Centr LLC
- Industry: Fitness & Wellness
- Predecessor: Inspire Fitness
- Founder: Chris Hemsworth (Centr); Jeff Laborde (Inspire Fitness);
- Headquarters: Norco, California
- Parent: HighPost Capital
- Website: centr.com

= Centr LLC =

American fitness company

Centr LLC is a fitness and wellness company founded by actor Chris Hemsworth in 2019. Originally launched as a subscription-based app providing personalized programs in fitness, nutrition, and mindfulness, Centr expanded into fitness equipment after its acquisition by HighPost Capital in 2022 and subsequent merger with Inspire Fitness.

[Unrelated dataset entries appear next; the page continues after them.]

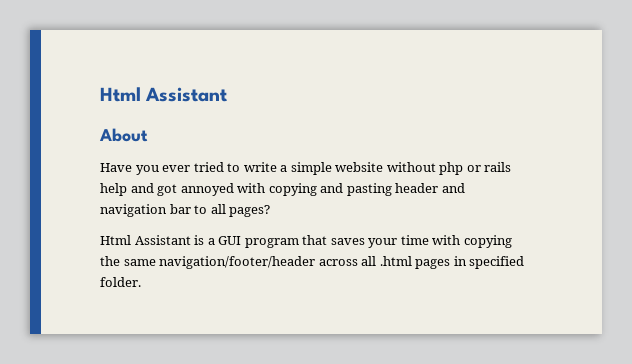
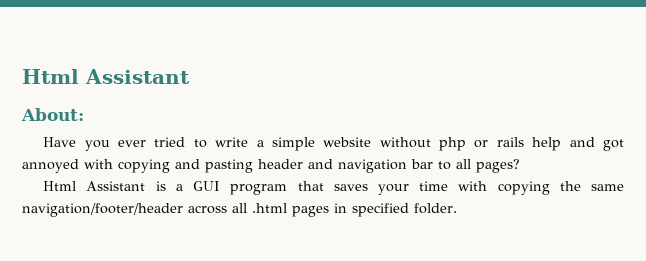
- About
+ About:

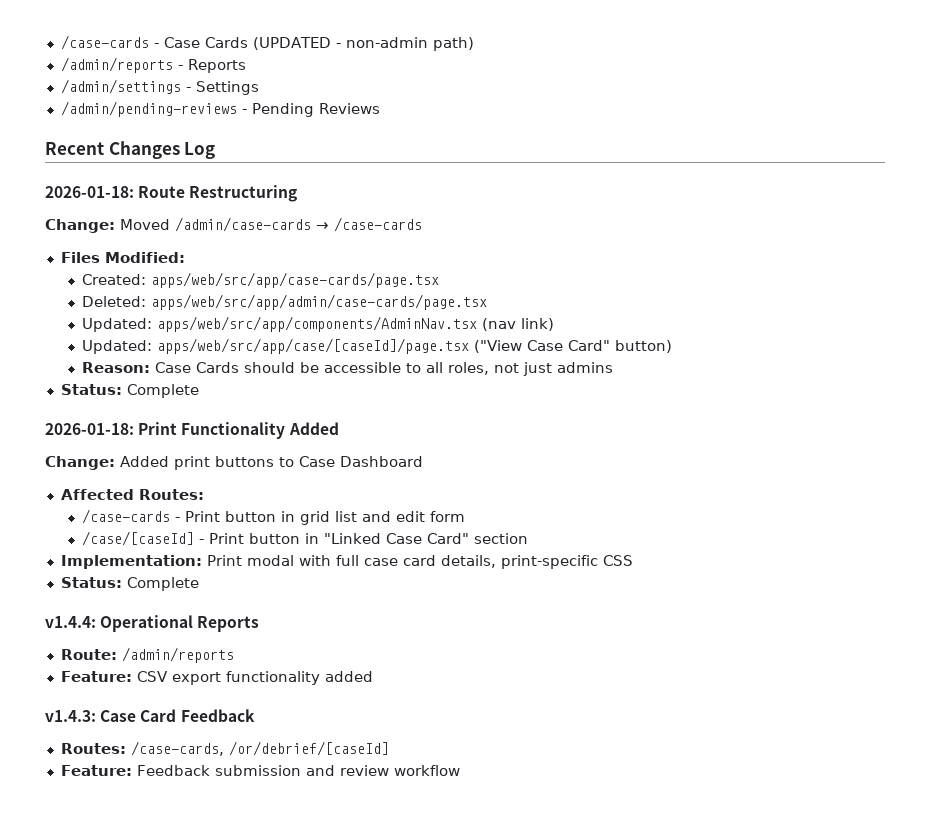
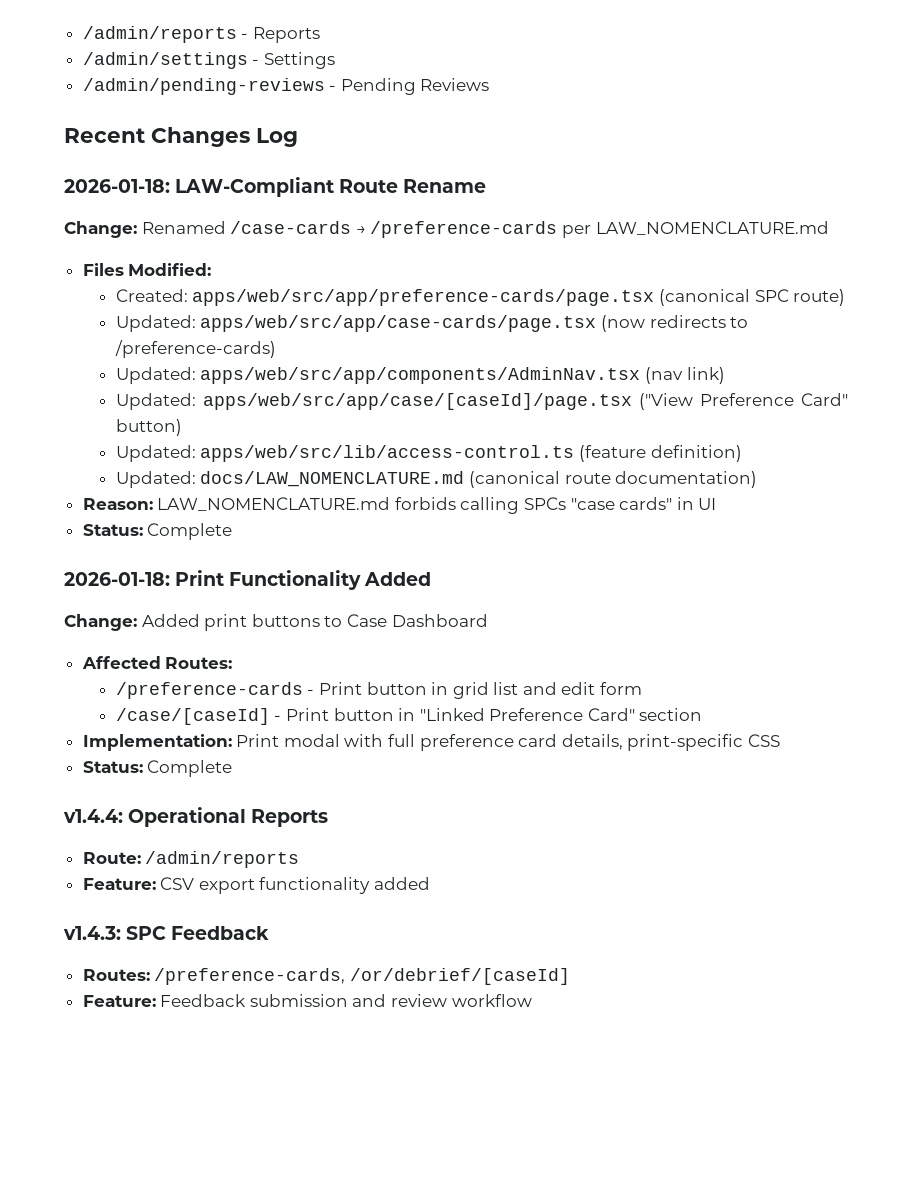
- /case-cards - Case Cards (UPDATED - non-admin path)
- 2026-01-18: Route Restructuring
- Change: Moved /admin/case-cards → /case-cards
+ 2026-01-18: LAW-Compliant Route Rename
+ Change: Renamed /case-cards → /preference-cards per LAW_NOMENCLATURE.md
  Files Modified:
- Created: apps/web/src/app/case-cards/page.tsx
- Deleted: apps/web/src/app/admin/case-cards/page.tsx
+ Created: apps/web/src/app/preference-cards/page.tsx (canonical SPC route)
+ Updated: apps/web/src/app/case-cards/page.tsx (now redirects to /preference-cards)
- Updated: apps/web/src/app/case/[caseId]/page.tsx ("View Case Card" button)
+ Updated: apps/web/src/app/case/[caseId]/page.tsx ("View Preference Card" button)
- Reason: Case Cards should be accessible to all roles, not just admins
+ Updated: apps/web/src/lib/access-control.ts (feature definition)
+ Updated: docs/LAW_NOMENCLATURE.md (canonical route documentation)
+ Reason: LAW_NOMENCLATURE.md forbids calling SPCs "case cards" in UI
- /case-cards - Print button in grid list and edit form
+ /preference-cards - Print button in grid list and edit form
- /case/[caseId] - Print button in "Linked Case Card" section
+ /case/[caseId] - Print button in "Linked Preference Card" section
- Implementation: Print modal with full case card details, print-specific CSS
+ Implementation: Print modal with full preference card details, print-specific CSS
- v1.4.3: Case Card Feedback
+ v1.4.3: SPC Feedback
- Routes: /case-cards, /or/debrief/[caseId]
+ Routes: /preference-cards, /or/debrief/[caseId]

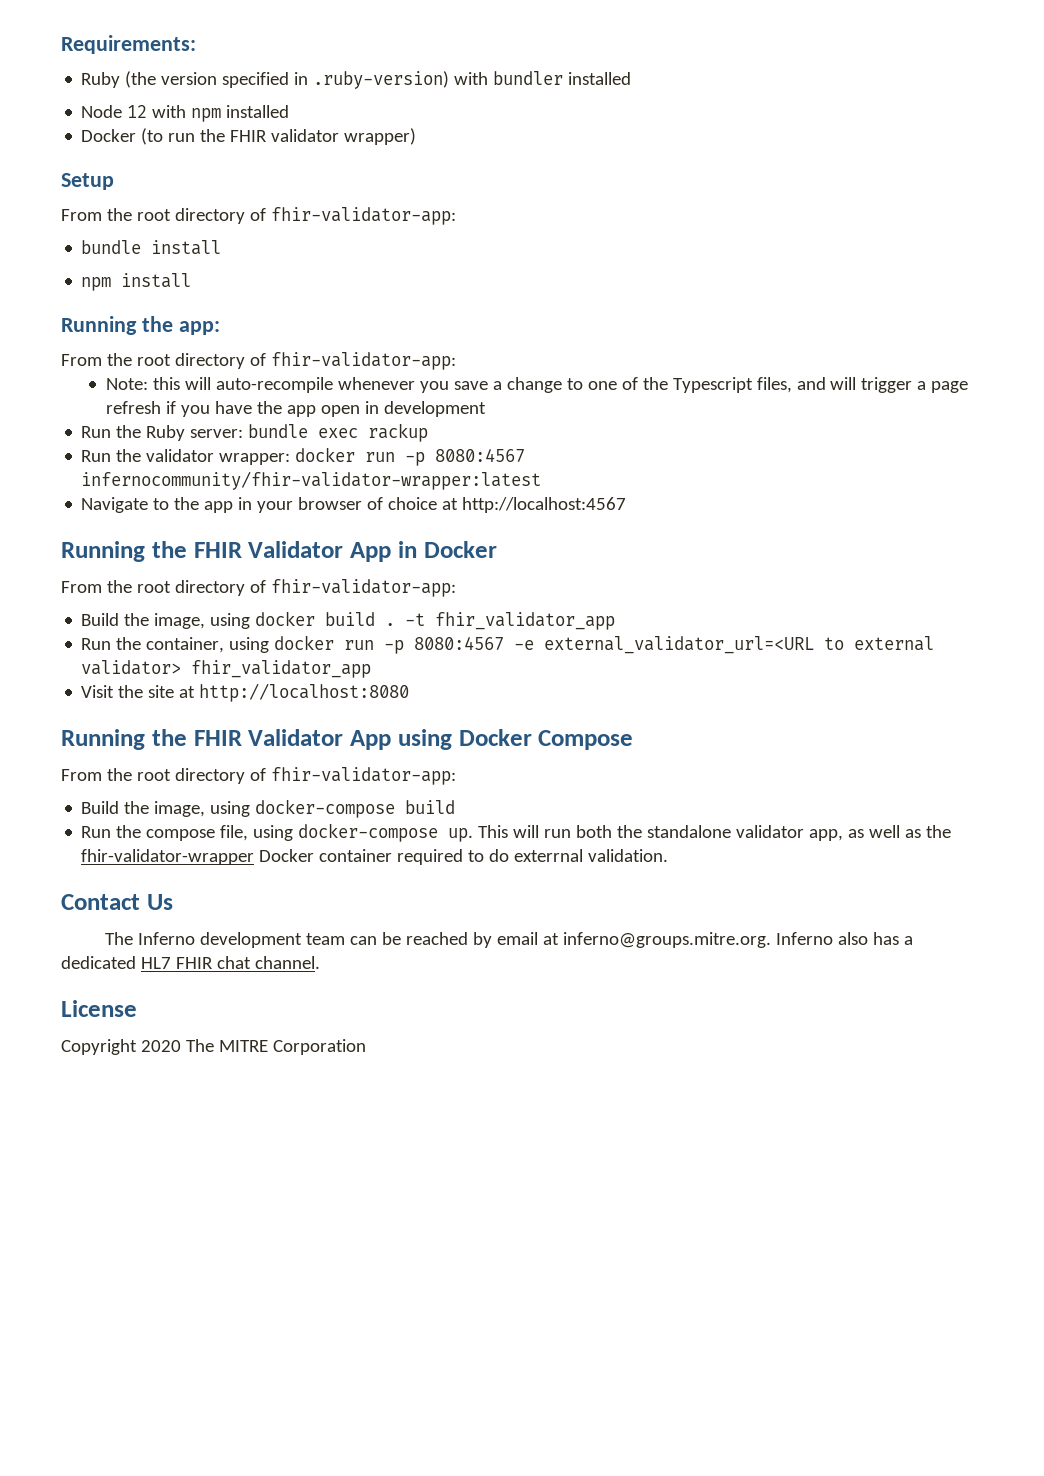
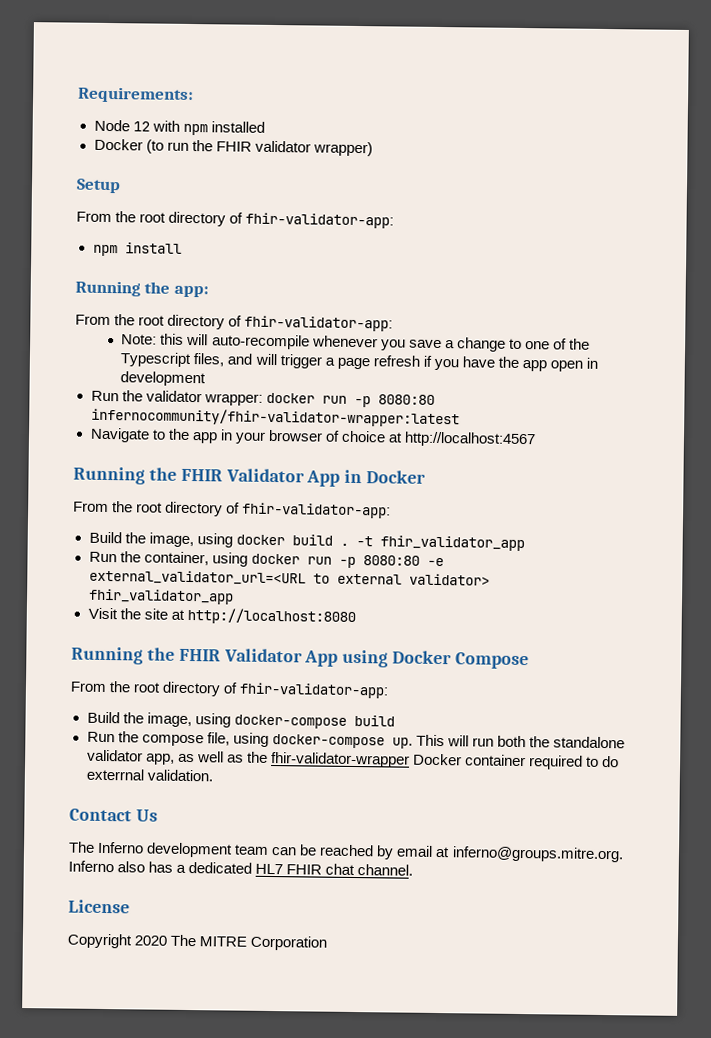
- Ruby (the version specified in .ruby-version) with bundler installed
- bundle install
- Run the Ruby server: bundle exec rackup
- Run the validator wrapper: docker run -p 8080:4567 infernocommunity/fhir-validator-wrapper:latest
+ Run the validator wrapper: docker run -p 8080:80 infernocommunity/fhir-validator-wrapper:latest
- Run the container, using docker run -p 8080:4567 -e external_validator_url=<URL to external validator> fhir_validator_app
+ Run the container, using docker run -p 8080:80 -e external_validator_url=<URL to external validator> fhir_validator_app

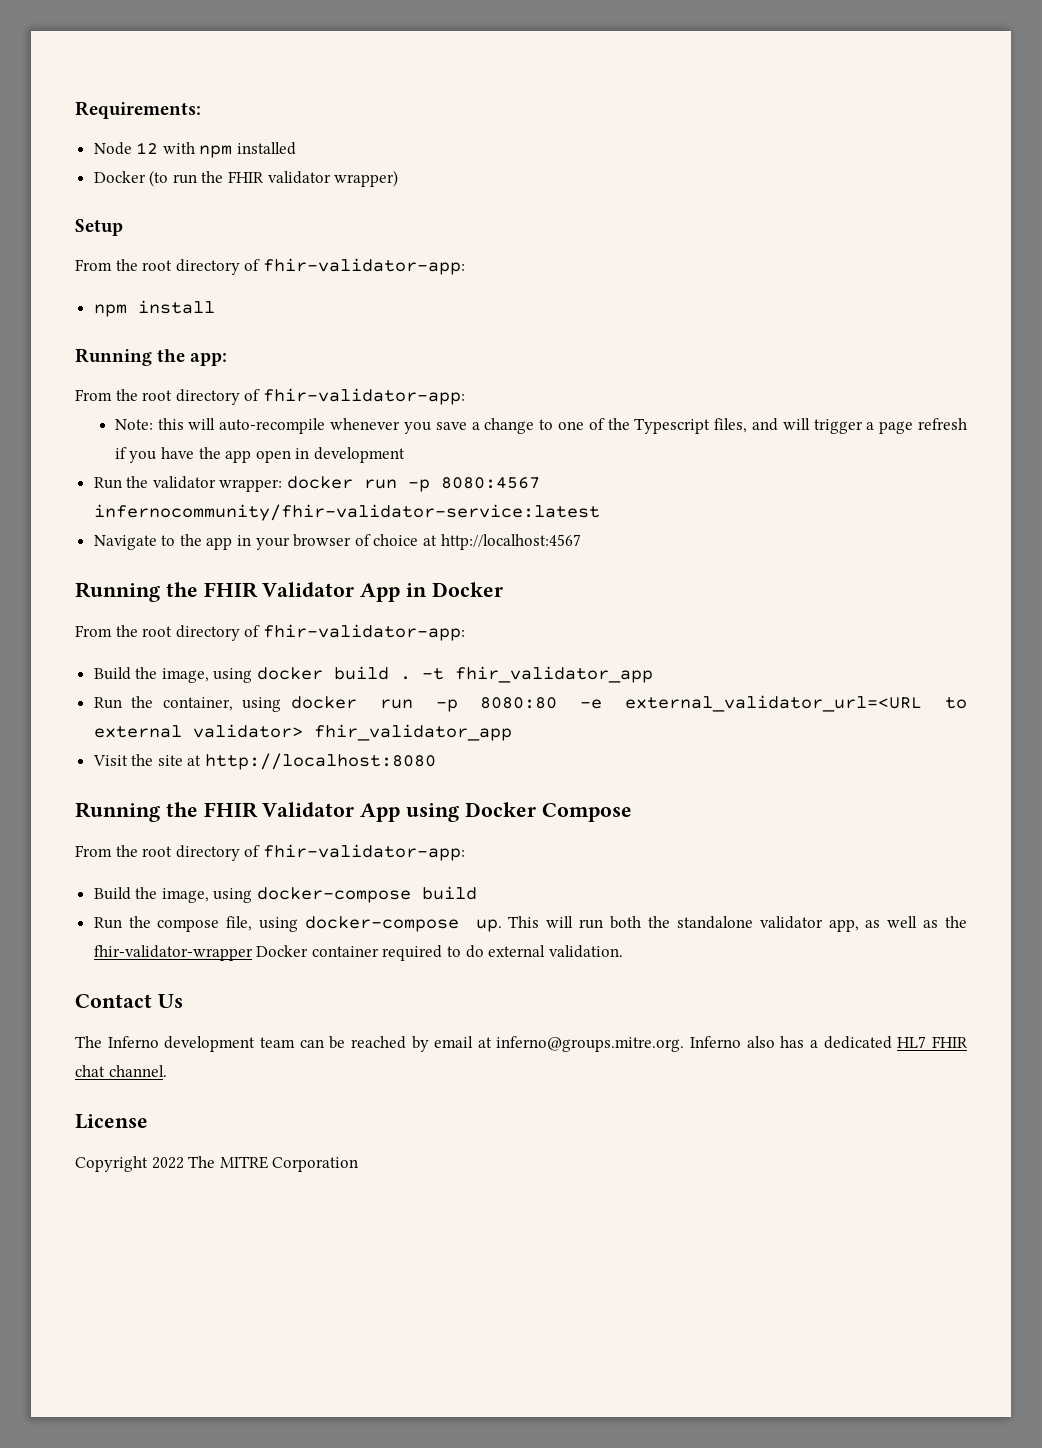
- Run the validator wrapper: docker run -p 8080:80 infernocommunity/fhir-validator-wrapper:latest
+ Run the validator wrapper: docker run -p 8080:4567 infernocommunity/fhir-validator-service:latest
- This will run both the standalone validator app, as well as the fhir-validator-wrapper Docker container required to do exterrnal validation.
+ This will run both the standalone validator app, as well as the fhir-validator-wrapper Docker container required to do external validation.
- Copyright 2020 The MITRE Corporation
+ Copyright 2022 The MITRE Corporation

The brand now develops health and fitness products, including home gym equipment.

== History ==
Centr was launched in February 2019 as a digital health and fitness platform offering advice from Hemsworth's team of trainers, chefs, and other experts. The app offered guided workouts, meal planning, and mindfulness content.

In March 2022, Centr was acquired by HighPost Capital, a private equity firm co-founded by Mark Bezos. At the same time, HighPost also acquired Inspire Fitness, a manufacturer of home gym equipment. The two companies were merged, expanding Centr's business model from digital-only services to include branded fitness equipment.

In 2023, Centr became the official equipment partner of Hyrox, an international fitness race that combines endurance and functional strength events. Through this partnership, Centr and Inspire Fitness provide training equipment.